Hours later, Kadara the shaman was in the library attached to the tower. It hosted a great variety of books, most of which posed very little interest to him; he intended to have them catalogued, archived and removed from public eye. The Council of the Clans had many discussions on what things out there actually merited being written down. Orcish culture relied heavily on spoken lore passed from one generation to another, and Kadara was a proponent of preserving that tradition. Besides, what was there to learn from elvish scribbles? The age of the elves was over. Their kind was now chained and bound, and it would never change again. There was a faction among the Orcs that pushed to make sure that the subservient status of the elves is forever written into the very social fabric, and Kadara was spearheading the effort.
He was sitting at a large wooden desk with a pile of scrolls in front of him. Elven scrolls. They were special. It was a collection of drawings accompanied by short blocks of text. They seemed to depict historical events, he understood. One pictured a city being founded; another — a great victory on an ancient battlefield. A third showed an elven goddess revealing herself to her people: she walked down a dirt path, and the happy elven citizens tried to touch here, and the ground wherever she trod sprouted with grass and tiny flowers.
Idyllic. But wrong. So very, very wrong.
All three scrolls were magical. Holy, even. Segments of inviolable elven history. Well, today he was going to make some alterations. The Orcish kind was victorious, and victors get to decide, what is true and what is not.
“Quill”, he demanded.
Lune started moving immediately. The metal lacework that used to make her (and her sister) into a ring now changed form and function, locking Lune into moving on all fours and pulling something after her. Right now, she was attached to a little wooden platform supporting an ink pot and a quill in a bronze holder. Groaning, the tiny woman dragged the platform across the table towards Kadara, who watched her with utmost satisfaction.

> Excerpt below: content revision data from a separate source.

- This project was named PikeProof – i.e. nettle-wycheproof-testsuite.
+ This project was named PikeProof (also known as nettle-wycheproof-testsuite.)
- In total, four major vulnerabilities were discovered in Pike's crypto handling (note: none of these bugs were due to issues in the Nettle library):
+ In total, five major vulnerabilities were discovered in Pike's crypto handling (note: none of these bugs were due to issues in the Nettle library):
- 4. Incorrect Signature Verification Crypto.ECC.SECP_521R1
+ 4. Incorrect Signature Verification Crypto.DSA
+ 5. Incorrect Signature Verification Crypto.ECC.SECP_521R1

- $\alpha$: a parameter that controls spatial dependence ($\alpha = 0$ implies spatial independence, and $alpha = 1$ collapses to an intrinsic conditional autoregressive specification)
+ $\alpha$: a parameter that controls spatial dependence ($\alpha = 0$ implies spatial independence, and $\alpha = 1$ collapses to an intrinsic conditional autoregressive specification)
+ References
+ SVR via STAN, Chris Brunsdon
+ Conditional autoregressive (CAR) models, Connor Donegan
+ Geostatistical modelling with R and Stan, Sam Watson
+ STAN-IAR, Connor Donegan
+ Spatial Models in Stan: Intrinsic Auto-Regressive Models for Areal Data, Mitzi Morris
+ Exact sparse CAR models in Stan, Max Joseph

When the woman finally stopped, exhausted, he told her:
“Stand up”.
The lacework relaxed, allowing her to get to her feet. She avoided Kadara’s gaze. The orc reached out with his hand, his index finger and thumb connected in a circle. Without a warning, he flicked her in the chest, sending Lune tumbling into the platform she’d just dragged over. She cried, hitting the wood.

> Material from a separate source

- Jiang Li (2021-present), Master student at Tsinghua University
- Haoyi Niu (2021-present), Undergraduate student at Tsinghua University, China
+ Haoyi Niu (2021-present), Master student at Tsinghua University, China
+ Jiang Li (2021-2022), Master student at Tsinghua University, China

“Faster next time”, he said, pulling out the quill from the holder. He didn’t dip it in the ink, though. Instead, he turned towards the other sister-priestess.

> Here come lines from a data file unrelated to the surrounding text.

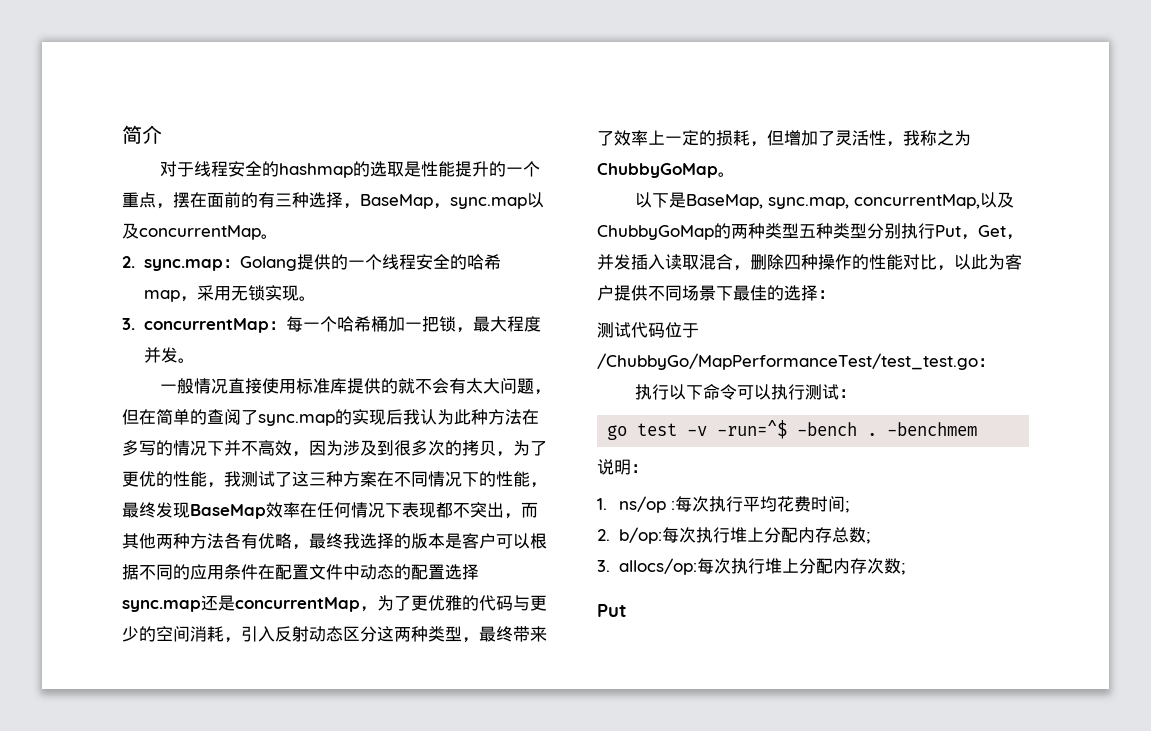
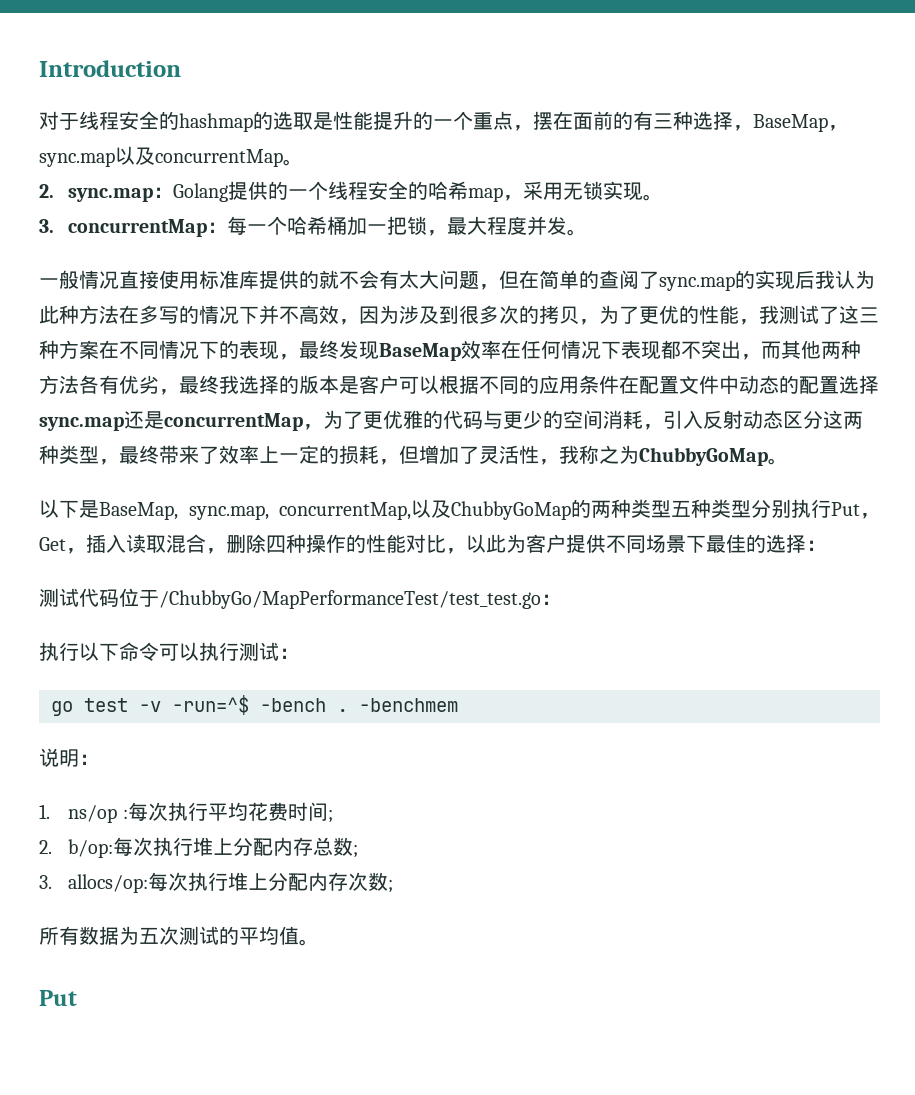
- 简介
+ Introduction
- 一般情况直接使用标准库提供的就不会有太大问题，但在简单的查阅了sync.map的实现后我认为此种方法在多写的情况下并不高效，因为涉及到很多次的拷贝，为了更优的性能，我测试了这三种方案在不同情况下的性能，最终发现BaseMap效率在任何情况下表现都不突出，而其他两种方法各有优略，最终我选择的版本是客户可以根据不同的应用条件在配置文件中动态的配置选择sync.map还是concurrentMap，为了更优雅的代码与更少的空间消耗，引入反射动态区分这两种类型，最终带来了效率上一定的损耗，但增加了灵活性，我称之为ChubbyGoMap。
+ 一般情况直接使用标准库提供的就不会有太大问题，但在简单的查阅了sync.map的实现后我认为此种方法在多写的情况下并不高效，因为涉及到很多次的拷贝，为了更优的性能，我测试了这三种方案在不同情况下的表现，最终发现BaseMap效率在任何情况下表现都不突出，而其他两种方法各有优劣，最终我选择的版本是客户可以根据不同的应用条件在配置文件中动态的配置选择sync.map还是concurrentMap，为了更优雅的代码与更少的空间消耗，引入反射动态区分这两种类型，最终带来了效率上一定的损耗，但增加了灵活性，我称之为ChubbyGoMap。
- 以下是BaseMap, sync.map, concurrentMap,以及ChubbyGoMap的两种类型五种类型分别执行Put，Get，并发插入读取混合，删除四种操作的性能对比，以此为客户提供不同场景下最佳的选择：
+ 以下是BaseMap, sync.map, concurrentMap,以及ChubbyGoMap的两种类型五种类型分别执行Put，Get，插入读取混合，删除四种操作的性能对比，以此为客户提供不同场景下最佳的选择：
+ 所有数据为五次测试的平均值。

Selma was lying down, pinned to the table; her part of the metal lacework turned into a sharp system of claws and brackets digging directly into the wood. Her mouth was gagged. Kadara pointed the quill at her and lowered it, letting the sharp tip of it trace a line from her belly to her neck. He tapped her face very lightly, watching her squirm as the tip of the quill came near her eyes; then, with a swift, precise motion he moved it over to her left arm and pierced the skin of her palm. She trembled as a little blood seeped out; a couple of droplets, no more, and Kadara took the quill to her other arm, letting some blood out of her other palm, too. He pondered then, looking at the elfwoman and her bloodied hands.
“Which first?” he asks, setting the quill back in the bronze holder and now reaching for Selma. He picked her off the table with ease; the metal bindings retracted, no more restricting her. In the orc’s fingers, Selma looked like a strange, bluish insect. He nudged her face with his fingernail, then ran his thumb over it, feeling her lips and nose. His fingers were softer than the average Orc’s, but the ridges in his skin still painfully rubbed her face.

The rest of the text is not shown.